In cybersecurity it helps to think like a hacker. To celebrate European Cyber Security Month we sit down and think for a moment about what the attacker can see.

Open Source Intelligence (OSINT) is using publicly available information to address intelligence requirements. Amount of information that is publicly available is of course a lot of information, even when we narrow it down to what is related to our company. This information can be used by cybersecurity professionals but also by threat actors. I this article we focus on digital assets but there is of course numerous amount of other information that might be interesting, too, like names of personnel to guess user credentials, or job openings to learn technology stack that the company is using.

Defender Attack Surface Management (EASM)

There is one tool in Azure that tries to map digital attack surface of a company. It is called Defender External Attack Surface Management (EASM). EASM feels a bit out of place in Azure. It is not tightly coupled with other Azure resources and it seems a bit external piece of software by itself. It belongs to Defender family but you can’t easily find it from the list of Defender products. It also is missing from the Microsoft Cybersecurity Reference Architecture.

EASM is a Software-as-a-Service (SaaS) that is quite a black box. Using it starts from filling something that you already know like Business Identity Code of a company, or a domain name. The tool then tries to identify digital assets related to the company. Digital asset can be:

• Domains and subdomains
• TLS Certificates
• IP Addresses

It doesn’t do anything super magical that you couldn’t do with other tools. It does DNS queries, grabs information from Certification Transparency logs, checks open ports and analyzes the contents of web pages. It also tries to combine this information to threat intelligence of its own (or likely, somehow related to XDR). As the end result you get interactive content and bunch of reports that try to tell you what assets were found and what is their security posture when looking from an external perspective. Reports that you get out-of-box (no tools to create your own) are:

• Attack surface summary – Amount of high priority observations and total numbers
• Security posture – CVE`s that were found
• GDPR compliance – PII data, logins and cookie violations
• OWASP Top 10 – Same as security posture but mapped to OWASP TOP 25
• CWE Top 25 Software Weaknesses – Same as security posture but mapped to SANS top 25 Software weaknesses
• CISA known exploits – Vulnerabilities found that are known to be used by a threat actor

To get EASM running you can use following Bicep:

resources": [
  {
     "type": "Microsoft.Easm/workspaces",
     "apiVersion": "2023-04-01-preview",
     "name": "[parameters('easm_name')]",
     "location": "[parameters('easm_location')]",
     "properties": {}
  }
]

Experiences

EASM makes the process really simple and fast. The tool has a 30-day free trial, too, which is super nice. So if I would be a CISO of a company, I would definitely check if this tool gives us information that we weren’t aware of like new assets to protect or if the digital attack surface differs somehow from our current knowledge. For me, the setup took literally 5 minutes where AMASS that I used as a benchmark took hours to setup. Initial scans for both took some time (prepare for hours).

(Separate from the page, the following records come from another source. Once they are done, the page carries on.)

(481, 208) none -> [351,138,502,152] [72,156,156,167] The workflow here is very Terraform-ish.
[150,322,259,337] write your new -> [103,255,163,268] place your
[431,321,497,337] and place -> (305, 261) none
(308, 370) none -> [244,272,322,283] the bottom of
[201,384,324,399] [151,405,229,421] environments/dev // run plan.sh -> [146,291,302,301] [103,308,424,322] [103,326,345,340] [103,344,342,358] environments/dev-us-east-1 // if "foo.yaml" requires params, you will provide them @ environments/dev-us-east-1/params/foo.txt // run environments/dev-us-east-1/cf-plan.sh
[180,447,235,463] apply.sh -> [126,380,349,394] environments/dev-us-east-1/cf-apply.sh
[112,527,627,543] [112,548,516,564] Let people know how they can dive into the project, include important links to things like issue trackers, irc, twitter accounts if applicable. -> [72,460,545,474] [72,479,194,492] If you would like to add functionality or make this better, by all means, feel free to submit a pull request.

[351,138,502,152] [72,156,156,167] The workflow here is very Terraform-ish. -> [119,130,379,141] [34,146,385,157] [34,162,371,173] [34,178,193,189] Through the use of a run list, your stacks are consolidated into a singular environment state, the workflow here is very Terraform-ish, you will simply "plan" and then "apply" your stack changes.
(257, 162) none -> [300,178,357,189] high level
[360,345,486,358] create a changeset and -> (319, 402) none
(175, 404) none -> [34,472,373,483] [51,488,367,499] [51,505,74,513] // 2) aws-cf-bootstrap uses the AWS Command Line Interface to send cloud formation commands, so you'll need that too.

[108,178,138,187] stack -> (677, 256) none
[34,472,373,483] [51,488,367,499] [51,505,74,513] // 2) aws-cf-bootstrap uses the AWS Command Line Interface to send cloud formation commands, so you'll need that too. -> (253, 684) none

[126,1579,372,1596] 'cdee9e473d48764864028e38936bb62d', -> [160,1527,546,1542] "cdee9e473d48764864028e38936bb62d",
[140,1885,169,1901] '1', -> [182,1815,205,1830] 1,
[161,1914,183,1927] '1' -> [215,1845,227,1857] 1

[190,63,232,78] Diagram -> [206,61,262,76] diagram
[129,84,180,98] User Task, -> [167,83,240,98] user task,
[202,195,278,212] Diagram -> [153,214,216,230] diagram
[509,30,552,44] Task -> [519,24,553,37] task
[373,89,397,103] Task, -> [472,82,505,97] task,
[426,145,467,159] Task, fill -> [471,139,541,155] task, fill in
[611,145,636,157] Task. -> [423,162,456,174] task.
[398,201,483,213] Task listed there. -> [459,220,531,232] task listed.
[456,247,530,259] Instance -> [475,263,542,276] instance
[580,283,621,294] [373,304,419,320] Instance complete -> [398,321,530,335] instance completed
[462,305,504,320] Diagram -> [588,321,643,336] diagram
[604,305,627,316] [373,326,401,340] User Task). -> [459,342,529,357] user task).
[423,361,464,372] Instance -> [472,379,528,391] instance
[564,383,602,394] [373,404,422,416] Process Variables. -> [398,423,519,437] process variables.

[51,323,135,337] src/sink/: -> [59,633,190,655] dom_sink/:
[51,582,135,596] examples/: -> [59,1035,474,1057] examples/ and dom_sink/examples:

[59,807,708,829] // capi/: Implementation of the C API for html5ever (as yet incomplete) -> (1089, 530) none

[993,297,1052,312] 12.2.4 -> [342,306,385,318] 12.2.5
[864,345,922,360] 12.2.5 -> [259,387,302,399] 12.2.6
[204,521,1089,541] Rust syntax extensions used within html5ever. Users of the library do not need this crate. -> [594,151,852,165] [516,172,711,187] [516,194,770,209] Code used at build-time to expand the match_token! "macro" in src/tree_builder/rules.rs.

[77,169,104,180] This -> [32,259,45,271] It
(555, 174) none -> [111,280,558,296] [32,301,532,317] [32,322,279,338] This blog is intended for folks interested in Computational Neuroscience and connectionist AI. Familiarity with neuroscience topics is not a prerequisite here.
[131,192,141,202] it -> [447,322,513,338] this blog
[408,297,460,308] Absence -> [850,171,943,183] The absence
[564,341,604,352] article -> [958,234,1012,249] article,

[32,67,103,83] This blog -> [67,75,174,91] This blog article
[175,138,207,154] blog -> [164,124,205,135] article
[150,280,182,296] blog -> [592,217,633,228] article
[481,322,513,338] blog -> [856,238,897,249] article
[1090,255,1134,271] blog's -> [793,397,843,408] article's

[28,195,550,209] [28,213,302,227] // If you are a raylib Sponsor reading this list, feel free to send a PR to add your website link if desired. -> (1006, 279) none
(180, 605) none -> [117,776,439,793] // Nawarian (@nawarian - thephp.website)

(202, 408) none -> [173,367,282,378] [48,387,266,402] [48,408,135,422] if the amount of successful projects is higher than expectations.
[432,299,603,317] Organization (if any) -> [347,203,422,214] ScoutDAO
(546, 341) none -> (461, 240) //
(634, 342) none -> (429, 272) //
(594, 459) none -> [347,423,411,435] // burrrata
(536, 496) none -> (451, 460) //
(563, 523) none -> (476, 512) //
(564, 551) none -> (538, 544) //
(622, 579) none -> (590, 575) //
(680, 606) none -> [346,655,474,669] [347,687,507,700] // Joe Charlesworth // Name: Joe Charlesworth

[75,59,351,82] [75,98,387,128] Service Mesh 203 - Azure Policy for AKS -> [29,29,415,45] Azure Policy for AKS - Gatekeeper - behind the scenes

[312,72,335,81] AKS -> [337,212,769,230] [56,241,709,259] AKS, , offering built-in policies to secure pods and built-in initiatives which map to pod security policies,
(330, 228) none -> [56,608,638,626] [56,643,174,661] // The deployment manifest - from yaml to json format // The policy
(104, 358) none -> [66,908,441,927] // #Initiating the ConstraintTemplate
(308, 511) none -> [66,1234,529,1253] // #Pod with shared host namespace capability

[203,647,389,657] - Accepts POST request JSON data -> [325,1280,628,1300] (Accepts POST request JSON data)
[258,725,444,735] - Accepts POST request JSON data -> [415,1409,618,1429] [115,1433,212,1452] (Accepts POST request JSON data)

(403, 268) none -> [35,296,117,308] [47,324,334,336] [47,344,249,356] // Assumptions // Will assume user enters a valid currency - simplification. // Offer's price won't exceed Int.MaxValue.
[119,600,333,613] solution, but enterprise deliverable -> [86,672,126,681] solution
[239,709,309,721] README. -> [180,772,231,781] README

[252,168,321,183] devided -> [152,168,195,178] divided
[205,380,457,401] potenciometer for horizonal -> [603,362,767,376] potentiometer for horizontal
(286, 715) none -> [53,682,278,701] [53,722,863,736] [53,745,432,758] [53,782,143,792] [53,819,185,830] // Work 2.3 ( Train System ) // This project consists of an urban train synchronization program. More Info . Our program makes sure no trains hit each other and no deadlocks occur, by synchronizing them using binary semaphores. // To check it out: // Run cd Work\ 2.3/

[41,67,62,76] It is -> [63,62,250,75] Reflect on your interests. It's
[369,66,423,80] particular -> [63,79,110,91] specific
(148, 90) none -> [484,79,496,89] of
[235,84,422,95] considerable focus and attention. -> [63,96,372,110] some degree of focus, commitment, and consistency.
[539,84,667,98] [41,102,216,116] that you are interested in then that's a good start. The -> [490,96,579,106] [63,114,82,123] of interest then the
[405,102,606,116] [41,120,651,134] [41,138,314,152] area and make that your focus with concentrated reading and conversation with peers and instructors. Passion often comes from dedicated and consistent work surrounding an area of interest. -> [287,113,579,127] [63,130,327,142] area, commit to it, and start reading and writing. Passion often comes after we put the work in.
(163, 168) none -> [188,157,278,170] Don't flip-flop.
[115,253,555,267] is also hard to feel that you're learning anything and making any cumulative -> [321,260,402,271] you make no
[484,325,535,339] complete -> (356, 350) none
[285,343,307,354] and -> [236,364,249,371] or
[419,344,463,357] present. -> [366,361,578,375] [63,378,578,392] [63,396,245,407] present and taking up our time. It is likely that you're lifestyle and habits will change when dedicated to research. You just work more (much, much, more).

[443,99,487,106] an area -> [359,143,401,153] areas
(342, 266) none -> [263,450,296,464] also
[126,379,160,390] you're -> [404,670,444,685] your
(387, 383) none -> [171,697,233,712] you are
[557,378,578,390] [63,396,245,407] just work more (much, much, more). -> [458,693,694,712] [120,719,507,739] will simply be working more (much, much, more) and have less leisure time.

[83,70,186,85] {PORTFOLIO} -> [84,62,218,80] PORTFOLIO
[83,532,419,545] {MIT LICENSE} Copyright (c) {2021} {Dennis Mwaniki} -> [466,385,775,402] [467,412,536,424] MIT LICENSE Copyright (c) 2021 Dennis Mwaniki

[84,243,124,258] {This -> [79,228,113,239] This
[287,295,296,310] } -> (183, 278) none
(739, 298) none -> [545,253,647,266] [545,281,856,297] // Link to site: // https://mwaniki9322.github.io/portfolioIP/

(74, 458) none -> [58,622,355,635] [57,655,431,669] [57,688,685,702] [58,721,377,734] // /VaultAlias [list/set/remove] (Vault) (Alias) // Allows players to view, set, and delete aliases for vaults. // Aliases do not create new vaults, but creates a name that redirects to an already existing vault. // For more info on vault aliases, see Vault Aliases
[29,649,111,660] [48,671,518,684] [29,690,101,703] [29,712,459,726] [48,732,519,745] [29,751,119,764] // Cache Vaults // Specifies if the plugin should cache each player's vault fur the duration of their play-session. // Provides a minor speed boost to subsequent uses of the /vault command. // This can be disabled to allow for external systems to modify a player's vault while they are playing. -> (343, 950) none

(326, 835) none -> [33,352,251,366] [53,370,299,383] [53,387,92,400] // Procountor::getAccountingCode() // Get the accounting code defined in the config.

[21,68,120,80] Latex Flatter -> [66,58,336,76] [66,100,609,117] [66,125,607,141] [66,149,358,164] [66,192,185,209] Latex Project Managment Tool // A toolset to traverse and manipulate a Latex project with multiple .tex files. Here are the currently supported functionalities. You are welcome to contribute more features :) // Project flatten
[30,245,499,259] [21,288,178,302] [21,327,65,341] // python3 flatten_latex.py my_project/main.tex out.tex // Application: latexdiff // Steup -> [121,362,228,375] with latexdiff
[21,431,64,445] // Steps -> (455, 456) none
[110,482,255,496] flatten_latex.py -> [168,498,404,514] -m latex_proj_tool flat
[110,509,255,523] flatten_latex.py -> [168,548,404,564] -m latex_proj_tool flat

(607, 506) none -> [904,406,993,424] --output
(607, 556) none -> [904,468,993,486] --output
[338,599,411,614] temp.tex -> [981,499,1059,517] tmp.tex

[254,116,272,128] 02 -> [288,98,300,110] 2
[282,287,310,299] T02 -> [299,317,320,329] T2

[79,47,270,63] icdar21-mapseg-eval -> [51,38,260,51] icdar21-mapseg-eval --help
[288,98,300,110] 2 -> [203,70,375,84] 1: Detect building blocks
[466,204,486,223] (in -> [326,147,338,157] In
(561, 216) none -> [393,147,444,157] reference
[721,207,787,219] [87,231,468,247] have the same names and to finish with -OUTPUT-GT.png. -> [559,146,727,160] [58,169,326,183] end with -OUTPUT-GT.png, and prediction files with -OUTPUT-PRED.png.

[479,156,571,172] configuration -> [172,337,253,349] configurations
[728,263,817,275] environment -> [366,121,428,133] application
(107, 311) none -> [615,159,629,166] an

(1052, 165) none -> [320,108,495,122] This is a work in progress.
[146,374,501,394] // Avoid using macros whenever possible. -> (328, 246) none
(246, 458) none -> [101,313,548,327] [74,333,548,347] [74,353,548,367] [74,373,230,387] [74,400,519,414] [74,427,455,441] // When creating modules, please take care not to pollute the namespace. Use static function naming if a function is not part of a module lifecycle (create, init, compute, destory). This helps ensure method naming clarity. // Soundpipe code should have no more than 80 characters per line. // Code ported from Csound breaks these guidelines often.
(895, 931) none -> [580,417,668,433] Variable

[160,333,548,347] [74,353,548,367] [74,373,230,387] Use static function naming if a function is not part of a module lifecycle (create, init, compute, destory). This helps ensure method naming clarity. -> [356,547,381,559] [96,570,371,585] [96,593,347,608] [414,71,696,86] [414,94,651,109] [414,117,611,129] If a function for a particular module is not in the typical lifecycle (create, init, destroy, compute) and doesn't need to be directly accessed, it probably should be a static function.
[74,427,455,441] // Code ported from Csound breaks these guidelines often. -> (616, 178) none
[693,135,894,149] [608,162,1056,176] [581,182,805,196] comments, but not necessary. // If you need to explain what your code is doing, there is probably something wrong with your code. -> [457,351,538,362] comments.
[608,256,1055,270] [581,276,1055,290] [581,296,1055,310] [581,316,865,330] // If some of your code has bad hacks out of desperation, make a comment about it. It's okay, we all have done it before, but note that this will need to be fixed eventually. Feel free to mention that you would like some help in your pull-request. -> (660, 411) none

Cost of the tool is hard to forecast. It is directly related to size of the attack surface of a company. It costs 0.011€/day per asset where billable assets are:

• Domains
• IP addresses
• Host – IP combinations

Also the black box nature of the tool might be annoying. It scans once a week and there is not much you can tweak in terms of technical performance. You have REST API, SDKs and Log Analytics Workspace options in pulling the data out of the tool and using at elsewhere but beside that you are pretty limited.

When trying out the tool with the company that I know well – Zure, I found something interesting on the way:

• Old marketing campaigns
• Internal tools
• Few services that I did not know about
• Customers of a service we use (TLS certificates and domain names associated with same multitenant cloud service as we use)

Usage considerations

Although the tool gives you information about the possible vulnerabilities in the website it is not a substitute for a vulnerability management solutions. It looks from outside and can’t exactly tell if certain patches are installed or not. It tries to hint you about cookie problems and GDPR issues but it should not be the thing you rely on your company about those topics.

The best would be to think about it as an external attack surface check tool or as a first step for a threat hunting activities. It can also tell you something about brand exposure. In best scenarios it finds assets that you did not know about or cloud services that somebody had just left dormant. It would be useful to compare the results to your digital asset inventory and see if they match.